Difference listings
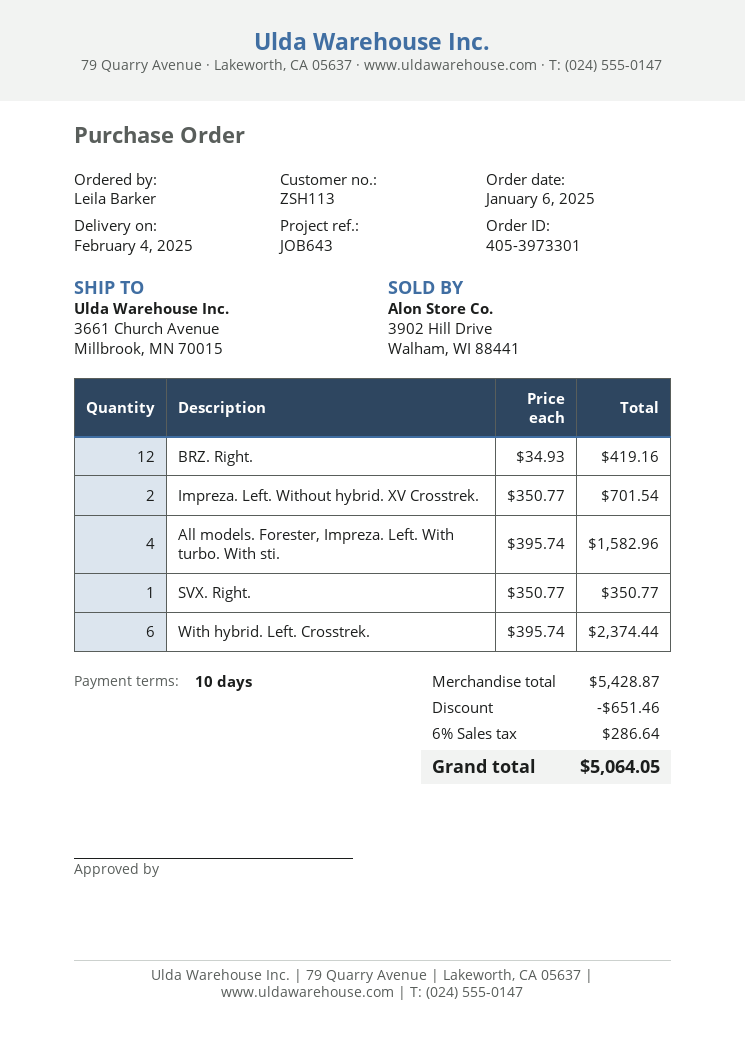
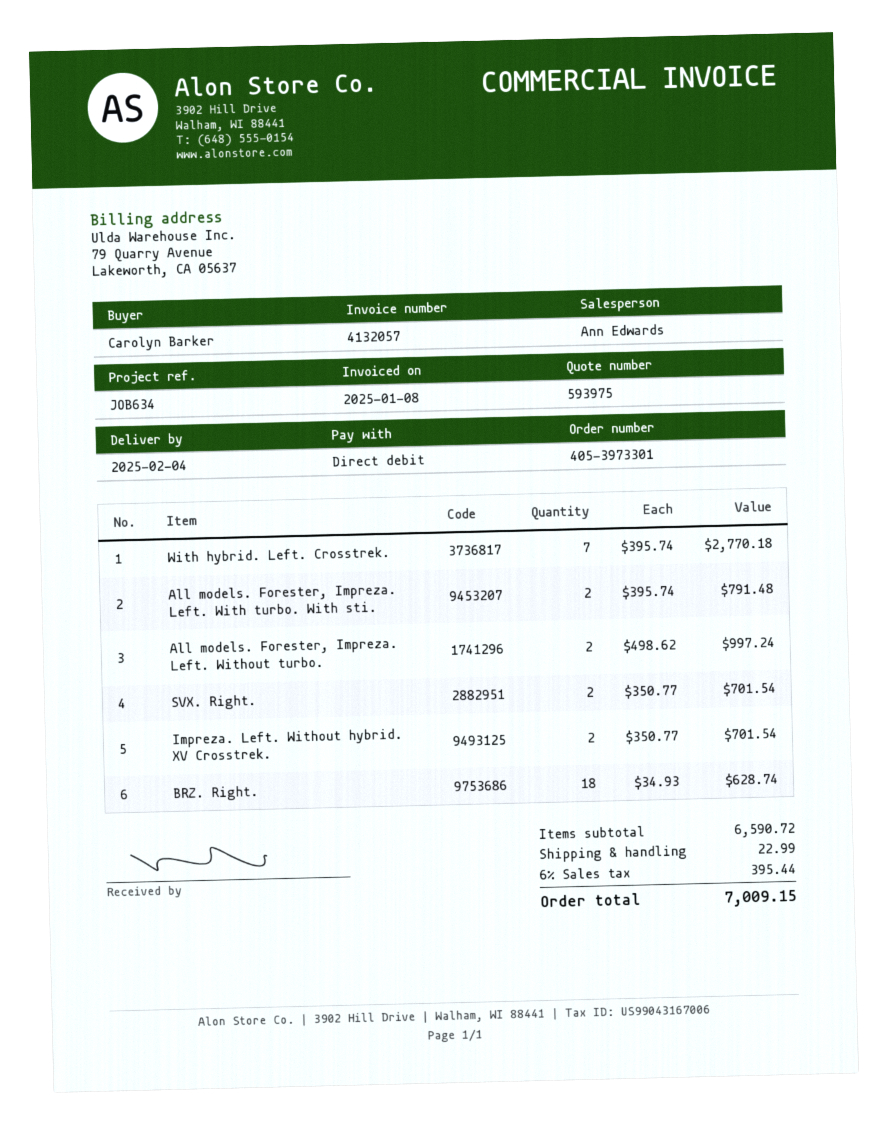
reference: JOB643 -> JOB634
ordered by: Leila Barker -> Carolyn Barker
BRZ. Right.: 12 x 34.93 = 419.16 -> 18 x 34.93 = 628.74
All models. Forester, Impreza. Left. With turbo. With sti.: 4 x 395.74 = 1582.96 -> 2 x 395.74 = 791.48
SVX. Right.: 1 x 350.77 = 350.77 -> 2 x 350.77 = 701.54
With hybrid. Left. Crosstrek.: 6 x 395.74 = 2374.44 -> 7 x 395.74 = 2770.18
All models. Forester, Impreza. Left. Without turbo.: none -> 2 x 498.62 = 997.24
subtotal: 5428.87 -> 6590.72
discount: 651.46 -> none
shipping: none -> 22.99
tax: 6% = 286.64 -> 6% = 395.44
total: 5064.05 -> 7009.15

Your task: Only the lines from the one with "shipping: none -> 22.99" through the end of the records above are to be copied, exactly as written.

Problem solution:
shipping: none -> 22.99
tax: 6% = 286.64 -> 6% = 395.44
total: 5064.05 -> 7009.15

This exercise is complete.